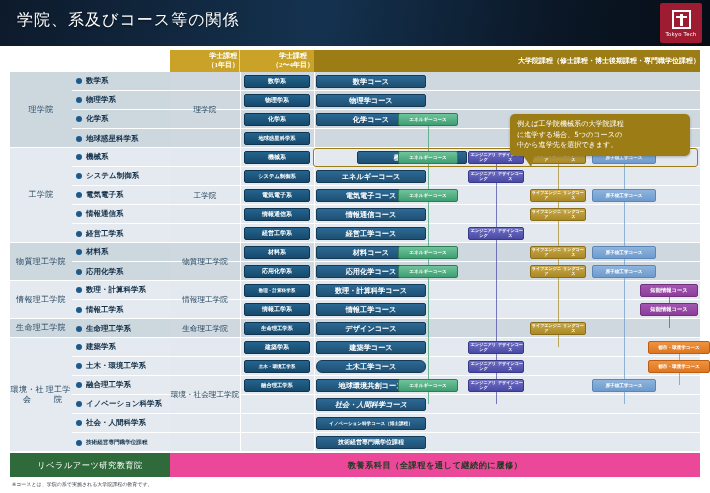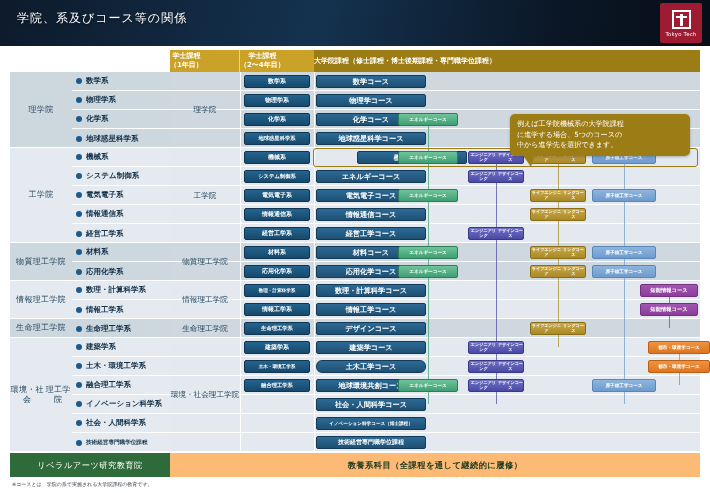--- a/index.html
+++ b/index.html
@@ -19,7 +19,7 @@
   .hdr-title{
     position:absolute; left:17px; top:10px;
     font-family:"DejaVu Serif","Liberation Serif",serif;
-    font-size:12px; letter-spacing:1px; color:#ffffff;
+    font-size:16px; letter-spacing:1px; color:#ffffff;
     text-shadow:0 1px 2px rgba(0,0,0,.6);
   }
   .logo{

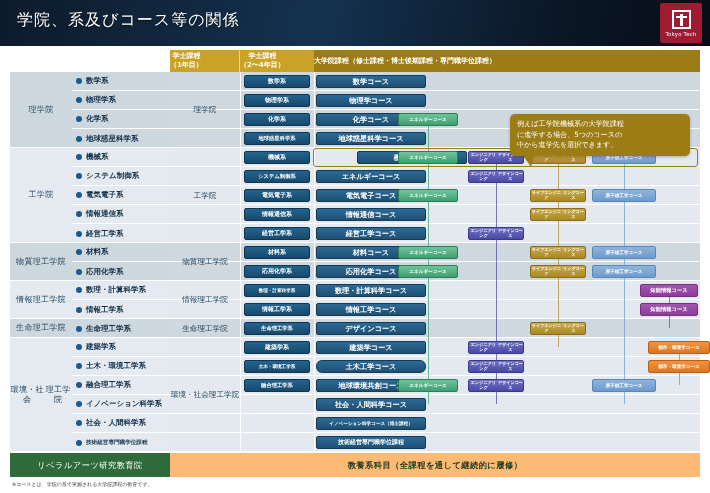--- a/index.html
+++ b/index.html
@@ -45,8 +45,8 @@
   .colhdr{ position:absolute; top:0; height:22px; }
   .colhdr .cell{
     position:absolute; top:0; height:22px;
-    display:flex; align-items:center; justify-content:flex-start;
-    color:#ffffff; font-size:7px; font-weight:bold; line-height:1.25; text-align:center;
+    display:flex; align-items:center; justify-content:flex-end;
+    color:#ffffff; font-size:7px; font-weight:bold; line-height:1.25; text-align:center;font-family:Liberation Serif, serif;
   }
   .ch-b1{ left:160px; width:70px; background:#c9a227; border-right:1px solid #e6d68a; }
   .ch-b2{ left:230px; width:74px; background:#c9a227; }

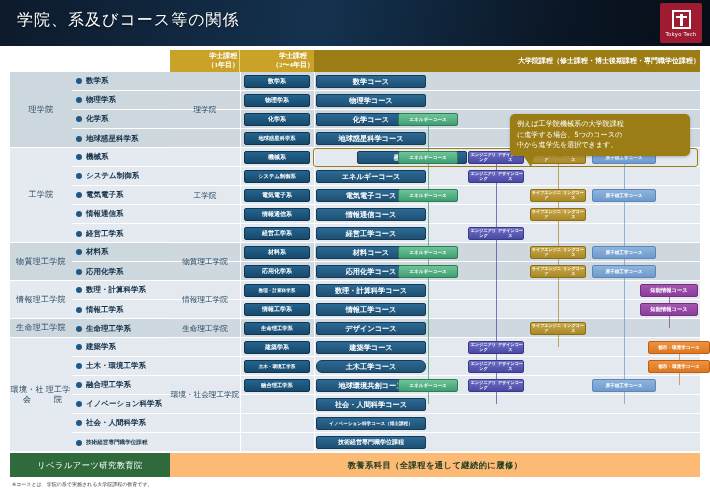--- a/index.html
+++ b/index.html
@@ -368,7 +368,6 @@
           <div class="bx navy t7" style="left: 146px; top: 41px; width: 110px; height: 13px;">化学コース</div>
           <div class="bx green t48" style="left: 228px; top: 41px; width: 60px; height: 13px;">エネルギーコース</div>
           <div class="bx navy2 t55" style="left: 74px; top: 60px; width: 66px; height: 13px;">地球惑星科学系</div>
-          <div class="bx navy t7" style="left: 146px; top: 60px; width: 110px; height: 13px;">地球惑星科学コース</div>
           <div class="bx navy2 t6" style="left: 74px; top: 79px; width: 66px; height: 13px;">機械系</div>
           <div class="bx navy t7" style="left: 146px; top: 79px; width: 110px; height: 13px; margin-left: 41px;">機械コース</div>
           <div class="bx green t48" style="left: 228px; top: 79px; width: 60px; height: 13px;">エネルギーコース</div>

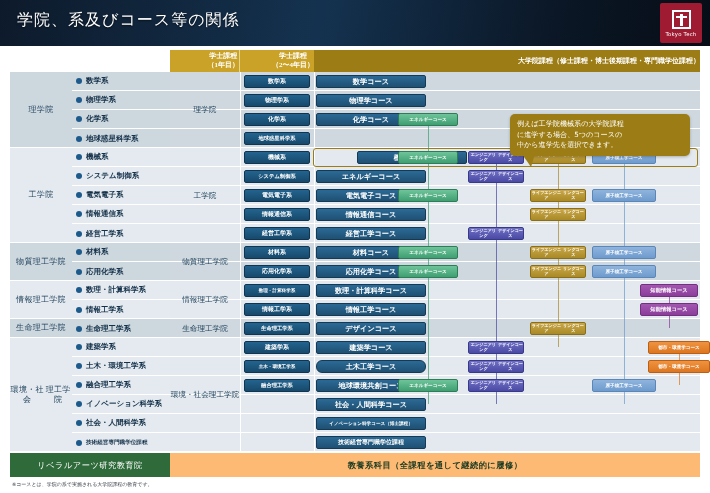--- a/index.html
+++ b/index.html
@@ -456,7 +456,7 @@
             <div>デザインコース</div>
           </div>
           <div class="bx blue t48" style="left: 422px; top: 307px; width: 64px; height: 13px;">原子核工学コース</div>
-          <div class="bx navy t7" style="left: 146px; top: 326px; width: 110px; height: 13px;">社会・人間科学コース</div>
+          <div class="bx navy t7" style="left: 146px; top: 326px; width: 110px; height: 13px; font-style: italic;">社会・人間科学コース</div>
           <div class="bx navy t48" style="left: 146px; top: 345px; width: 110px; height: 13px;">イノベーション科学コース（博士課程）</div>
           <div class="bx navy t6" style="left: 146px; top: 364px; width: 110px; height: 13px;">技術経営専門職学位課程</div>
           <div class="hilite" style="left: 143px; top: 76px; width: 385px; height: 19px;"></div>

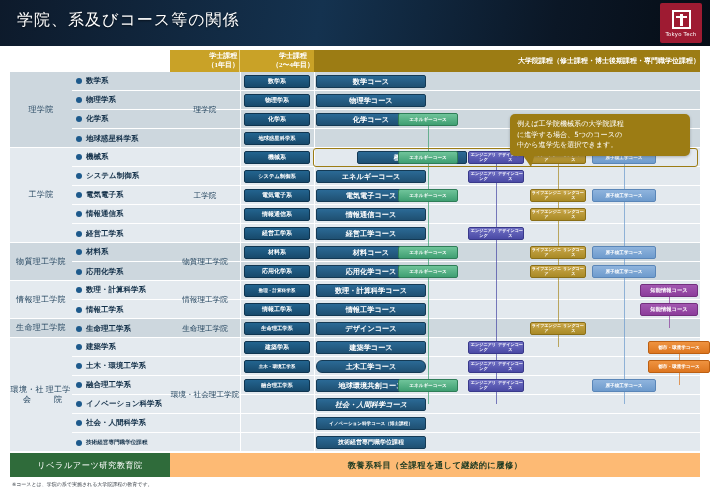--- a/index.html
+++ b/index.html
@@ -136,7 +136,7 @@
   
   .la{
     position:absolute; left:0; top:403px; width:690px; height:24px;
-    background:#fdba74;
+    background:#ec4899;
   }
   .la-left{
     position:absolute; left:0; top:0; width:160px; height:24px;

Task instructions: Search the entries for the string "letter" and collect each line that has it.

Output of the exercise:
-    font-size:12px; letter-spacing:1px; color:#ffffff;
+    font-size:16px; letter-spacing:1px; color:#ffffff;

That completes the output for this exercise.